What came out of my leg was a little bug, the size of a dime. It squirmed and moved its tiny legs mechanically. Its pincers snapped as my heart dropped to realize I had been bitten by a tick.

I threw the creature in the toilet and flushed. My skin crawled as I bolted to the shower and scrubbed the daylights out of my body. I was hyperventilating when checking the rest of myself for more of the disgusting parasites.

When I was tick-free I threw my clothes in the dryer, put on clean pj's, and got into bed. I stared at the ceiling for what seemed like hours until I drifted into a dreamless sleep.

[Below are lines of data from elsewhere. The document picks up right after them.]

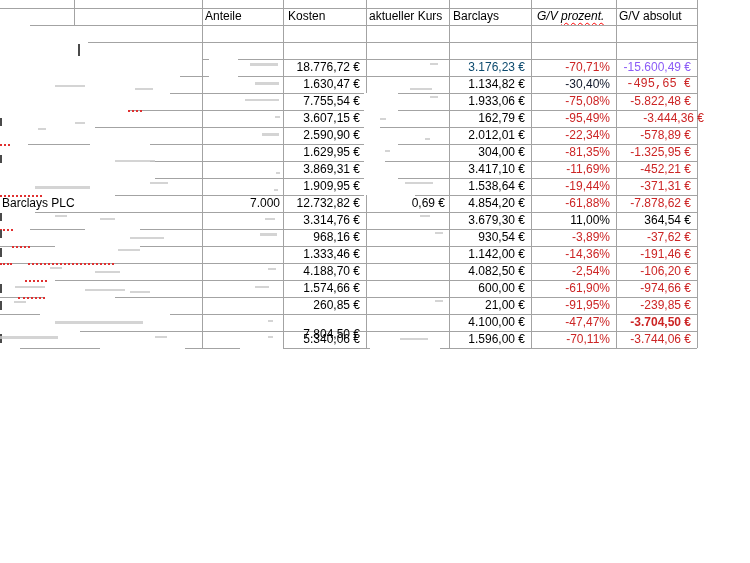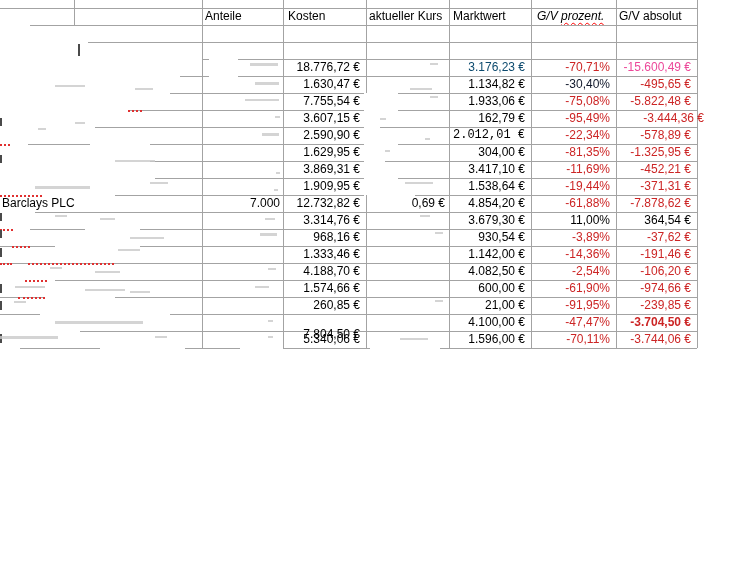--- a/index.html
+++ b/index.html
@@ -149,60 +149,60 @@
       <div class="smudge" style="left: 425px; top: 138px; width: 5px; height: 2px;"></div>
       <div class="smudge" style="left: 385px; top: 150px; width: 5px; height: 2px;"></div>
       <div class="smudge" style="left: 430px; top: 96px; width: 8px; height: 2px;"></div>
       <div class="smudge" style="left: 38px; top: 128px; width: 8px; height: 2px;"></div>
       <div class="smudge" style="left: 75px; top: 122px; width: 10px; height: 2px;"></div>
     </div>
 
   <div class="hdr" style="left:205px;width:76px;">Anteile</div>
   <div class="hdr" style="left:288px;width:76px;">Kosten</div>
   <div class="hdr" style="left:369px;width:79px;">aktueller Kurs</div>
-  <div class="hdr" style="left:453px;width:76px;">Marktwert</div>
+  <div class="hdr" style="left:453px;width:76px;">Barclays</div>
   <div class="hdr" style="left:537px;width:78px;font-style:italic;">
     <span>G/V </span><span class="wavy">prozent.</span>
   </div>
   <div class="hdr" style="left:619px;width:78px;">G/V absolut</div>
 
   <div id="rows">
       <div class="cell name" style="top: 59px; left: 2px; width: 198px; color: rgb(0, 0, 0);"></div>
       <div class="cell num" style="top: 59px; left: 204px; width: 76px; color: rgb(0, 0, 0);"></div>
       <div class="cell num" style="top: 59px; left: 286px; width: 74px; color: rgb(0, 0, 0);">18.776,72 €</div>
       <div class="cell num" style="top: 59px; left: 371px; width: 74px; color: rgb(0, 0, 0);"></div>
       <div class="cell num" style="top: 59px; left: 451px; width: 74px; color: #0c4a6e;">3.176,23 €</div>
       <div class="cell num" style="top: 59px; left: 536px; width: 74px; color: rgb(204, 37, 37);">-70,71%</div>
-      <div class="cell num" style="top: 59px; left: 617px; width: 74px; color: #ec4899;">-15.600,49 €</div>
+      <div class="cell num" style="top: 59px; left: 617px; width: 74px; color: #8b5cf6;">-15.600,49 €</div>
       <div class="cell name" style="top: 76px; left: 2px; width: 198px; color: rgb(0, 0, 0);"></div>
       <div class="cell num" style="top: 76px; left: 204px; width: 76px; color: rgb(0, 0, 0);"></div>
       <div class="cell num" style="top: 76px; left: 286px; width: 74px; color: rgb(0, 0, 0);">1.630,47 €</div>
       <div class="cell num" style="top: 76px; left: 371px; width: 74px; color: rgb(0, 0, 0);"></div>
       <div class="cell num" style="top: 76px; left: 451px; width: 74px; color: rgb(0, 0, 0);">1.134,82 €</div>
       <div class="cell num" style="top: 76px; left: 536px; width: 74px; color: #0f172a;">-30,40%</div>
-      <div class="cell num" style="top: 76px; left: 617px; width: 74px; color: rgb(204, 37, 37);">-495,65 €</div>
+      <div class="cell num" style="top: 76px; left: 617px; width: 74px; color: rgb(204, 37, 37); font-family: Liberation Mono, monospace;">-495,65 €</div>
       <div class="cell name" style="top: 93px; left: 2px; width: 198px; color: rgb(0, 0, 0);"></div>
       <div class="cell num" style="top: 93px; left: 204px; width: 76px; color: rgb(0, 0, 0);"></div>
       <div class="cell num" style="top: 93px; left: 286px; width: 74px; color: rgb(0, 0, 0);">7.755,54 €</div>
       <div class="cell num" style="top: 93px; left: 371px; width: 74px; color: rgb(0, 0, 0);"></div>
       <div class="cell num" style="top: 93px; left: 451px; width: 74px; color: rgb(0, 0, 0);">1.933,06 €</div>
       <div class="cell num" style="top: 93px; left: 536px; width: 74px; color: rgb(204, 37, 37);">-75,08%</div>
       <div class="cell num" style="top: 93px; left: 617px; width: 74px; color: rgb(204, 37, 37);">-5.822,48 €</div>
       <div class="cell name" style="top: 110px; left: 2px; width: 198px; color: rgb(0, 0, 0);"></div>
       <div class="cell num" style="top: 110px; left: 204px; width: 76px; color: rgb(0, 0, 0);"></div>
       <div class="cell num" style="top: 110px; left: 286px; width: 74px; color: rgb(0, 0, 0);">3.607,15 €</div>
       <div class="cell num" style="top: 110px; left: 371px; width: 74px; color: rgb(0, 0, 0);"></div>
       <div class="cell num" style="top: 110px; left: 451px; width: 74px; color: rgb(0, 0, 0);">162,79 €</div>
       <div class="cell num" style="top: 110px; left: 536px; width: 74px; color: rgb(204, 37, 37);">-95,49%</div>
       <div class="cell num" style="top: 110px; left: 630px; width: 74px; color: rgb(204, 37, 37);">-3.444,36 €</div>
       <div class="cell name" style="top: 127px; left: 2px; width: 198px; color: rgb(0, 0, 0);"></div>
       <div class="cell num" style="top: 127px; left: 204px; width: 76px; color: rgb(0, 0, 0);"></div>
       <div class="cell num" style="top: 127px; left: 286px; width: 74px; color: rgb(0, 0, 0);">2.590,90 €</div>
       <div class="cell num" style="top: 127px; left: 371px; width: 74px; color: rgb(0, 0, 0);"></div>
-      <div class="cell num" style="top: 127px; left: 451px; width: 74px; color: rgb(0, 0, 0); font-family: Liberation Mono, monospace;">2.012,01 €</div>
+      <div class="cell num" style="top: 127px; left: 451px; width: 74px; color: rgb(0, 0, 0);">2.012,01 €</div>
       <div class="cell num" style="top: 127px; left: 536px; width: 74px; color: rgb(204, 37, 37);">-22,34%</div>
       <div class="cell num" style="top: 127px; left: 617px; width: 74px; color: rgb(204, 37, 37);">-578,89 €</div>
       <div class="cell name" style="top: 144px; left: 2px; width: 198px; color: rgb(0, 0, 0);"></div>
       <div class="cell num" style="top: 144px; left: 204px; width: 76px; color: rgb(0, 0, 0);"></div>
       <div class="cell num" style="top: 144px; left: 286px; width: 74px; color: rgb(0, 0, 0);">1.629,95 €</div>
       <div class="cell num" style="top: 144px; left: 371px; width: 74px; color: rgb(0, 0, 0);"></div>
       <div class="cell num" style="top: 144px; left: 451px; width: 74px; color: rgb(0, 0, 0);">304,00 €</div>
       <div class="cell num" style="top: 144px; left: 536px; width: 74px; color: rgb(204, 37, 37);">-81,35%</div>
       <div class="cell num" style="top: 144px; left: 617px; width: 74px; color: rgb(204, 37, 37);">-1.325,95 €</div>
       <div class="cell name" style="top: 161px; left: 2px; width: 198px; color: rgb(0, 0, 0);"></div>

The next few days were anticlimactic. The worst that happened to me was the average migraine and hot flashes. I sort of forgot about the bite until I cut my leg on a piece of wood from the kitchen table. I looked down to inspect the wound and found not blood but a similar circle around the bite where the tick had attacked me a few days earlier.

Lying in my bed now I itch all over. I think I'm gonna go to the hospital to get tested. I can't help but think about Charlie. I keep looking around my childhood bedroom, to the closet, to the door, to the vanity in the corner of the room. I keep seeing little dots moving around in the dark. I can't make out what they are but every time I close my eyes the seem to scurry just a little closer.

I think I just need some sleep. Tomorrow maybe Charlie and I can go adventuring again.